Instructions to follow:
Exclude the pictures from your copy, and reproduce each entry below verbatim.

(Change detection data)
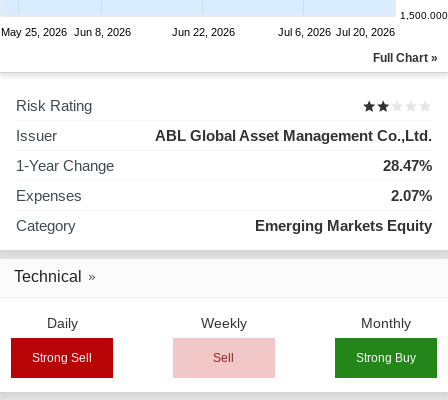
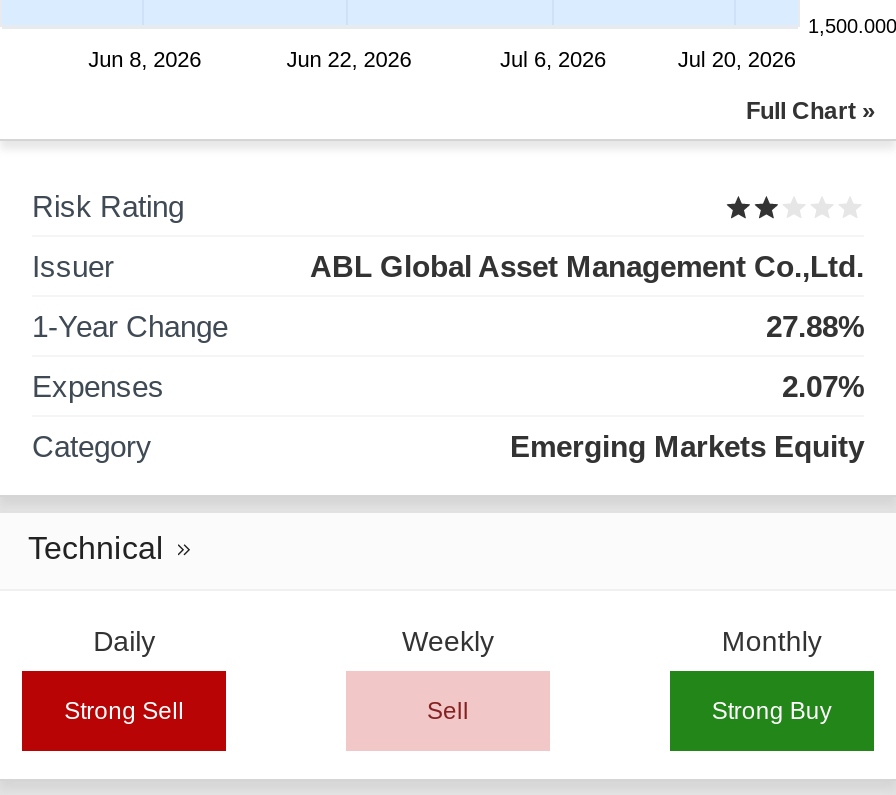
- May 25, 2026 Jun 8, 2026
+ Jun 8, 2026

- 28.47%
+ 27.88%
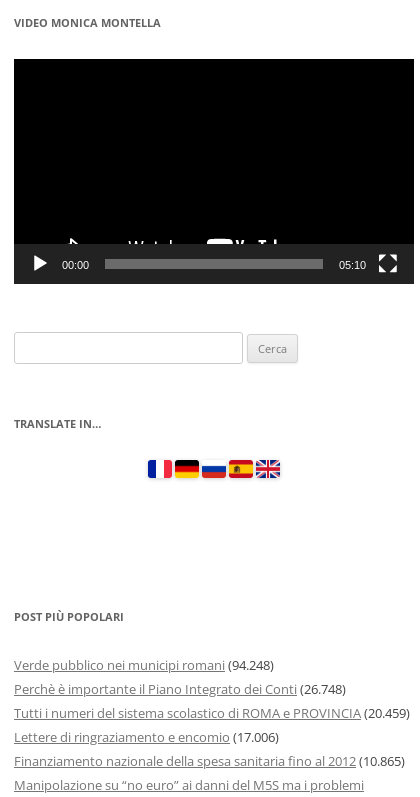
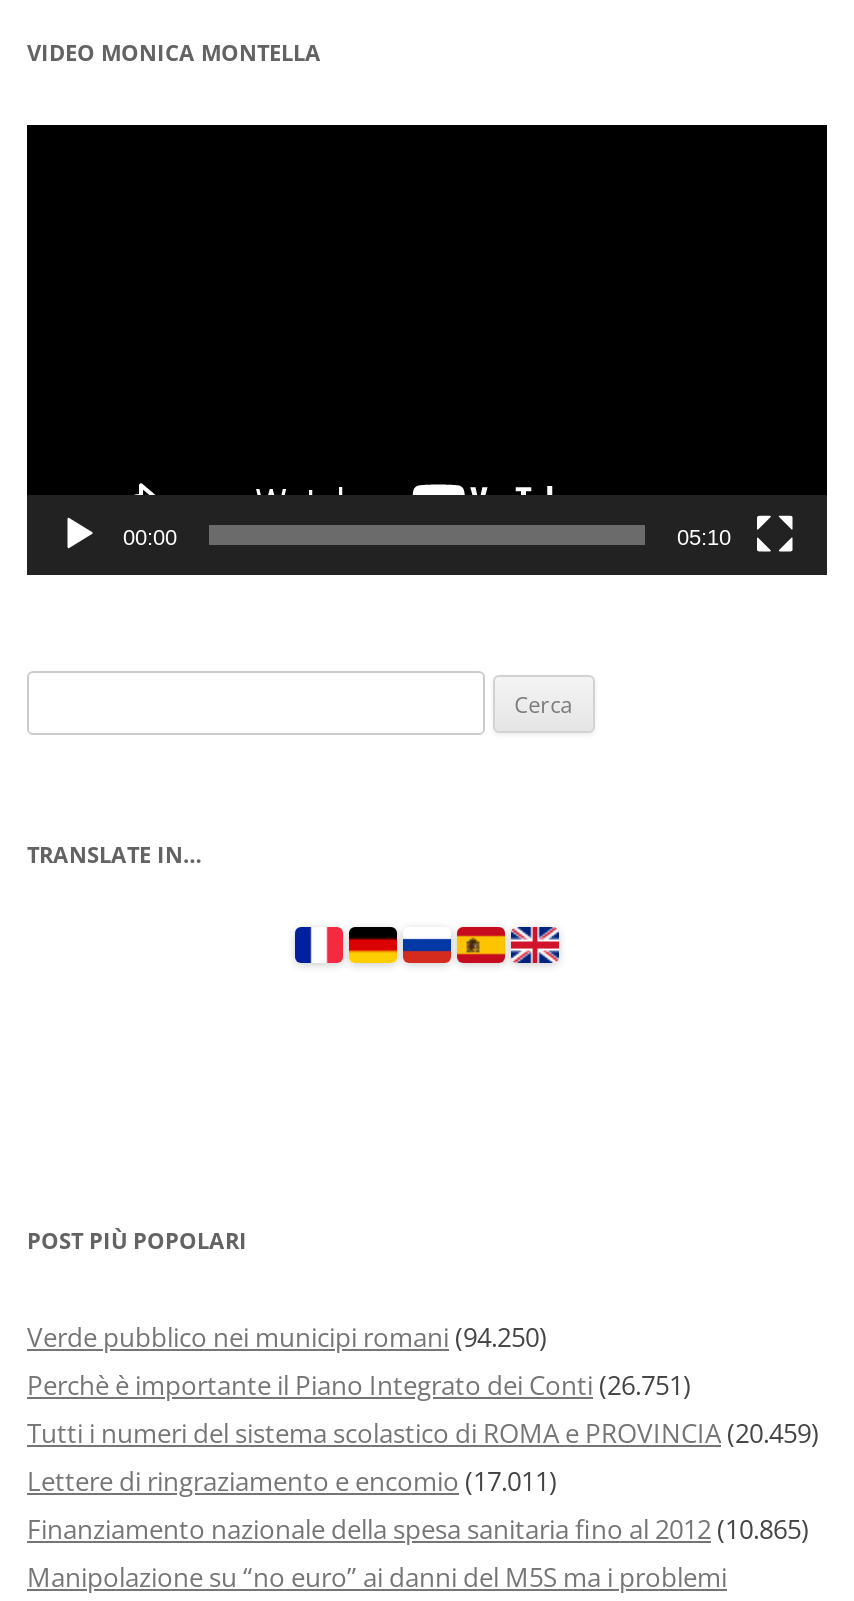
- Verde pubblico nei municipi romani (94.248)
+ Verde pubblico nei municipi romani (94.250)

- Perchè è importante il Piano Integrato dei Conti (26.748)
+ Perchè è importante il Piano Integrato dei Conti (26.751)

- Lettere di ringraziamento e encomio (17.006)
+ Lettere di ringraziamento e encomio (17.011)
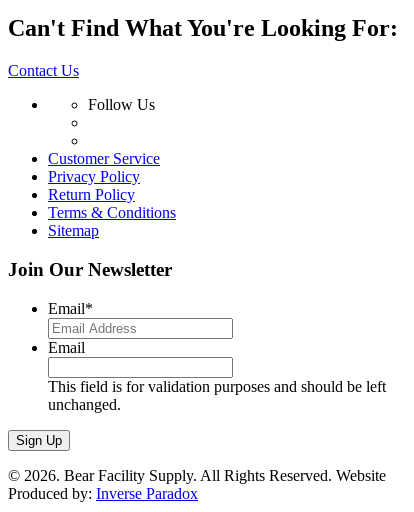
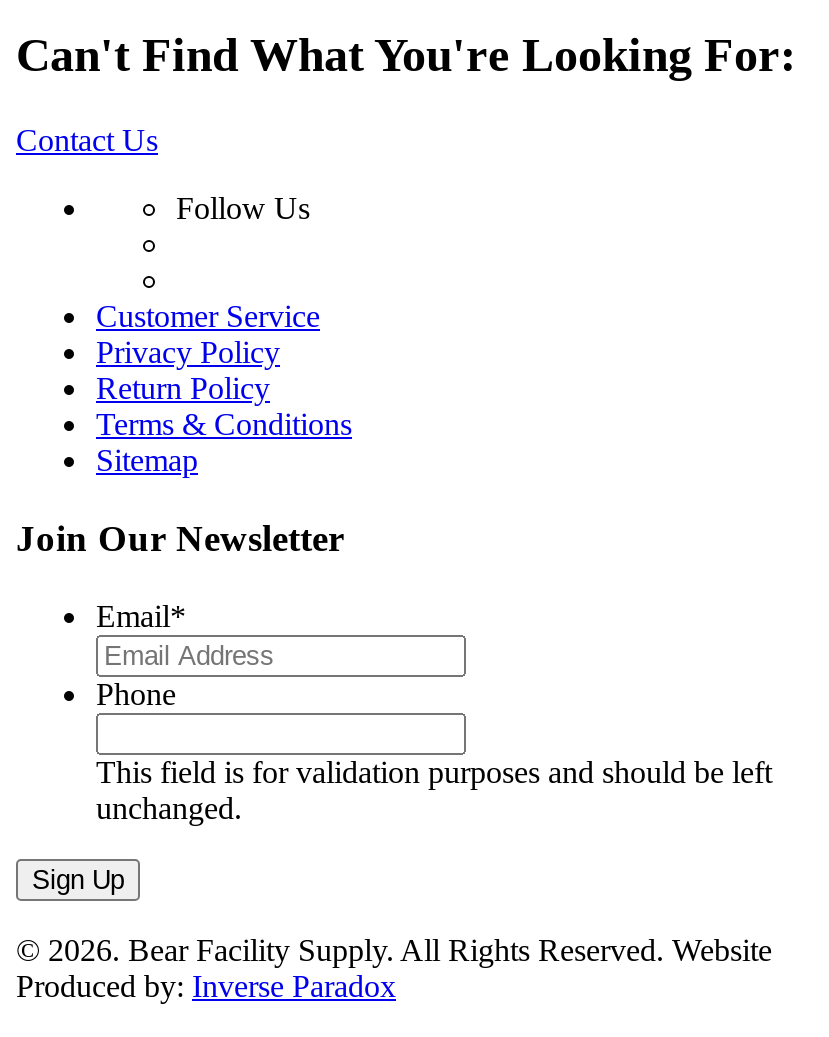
- Email
+ Phone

Exercise response:
- May 25, 2026 Jun 8, 2026
+ Jun 8, 2026

- 28.47%
+ 27.88%
- Verde pubblico nei municipi romani (94.248)
+ Verde pubblico nei municipi romani (94.250)

- Perchè è importante il Piano Integrato dei Conti (26.748)
+ Perchè è importante il Piano Integrato dei Conti (26.751)

- Lettere di ringraziamento e encomio (17.006)
+ Lettere di ringraziamento e encomio (17.011)
- Email
+ Phone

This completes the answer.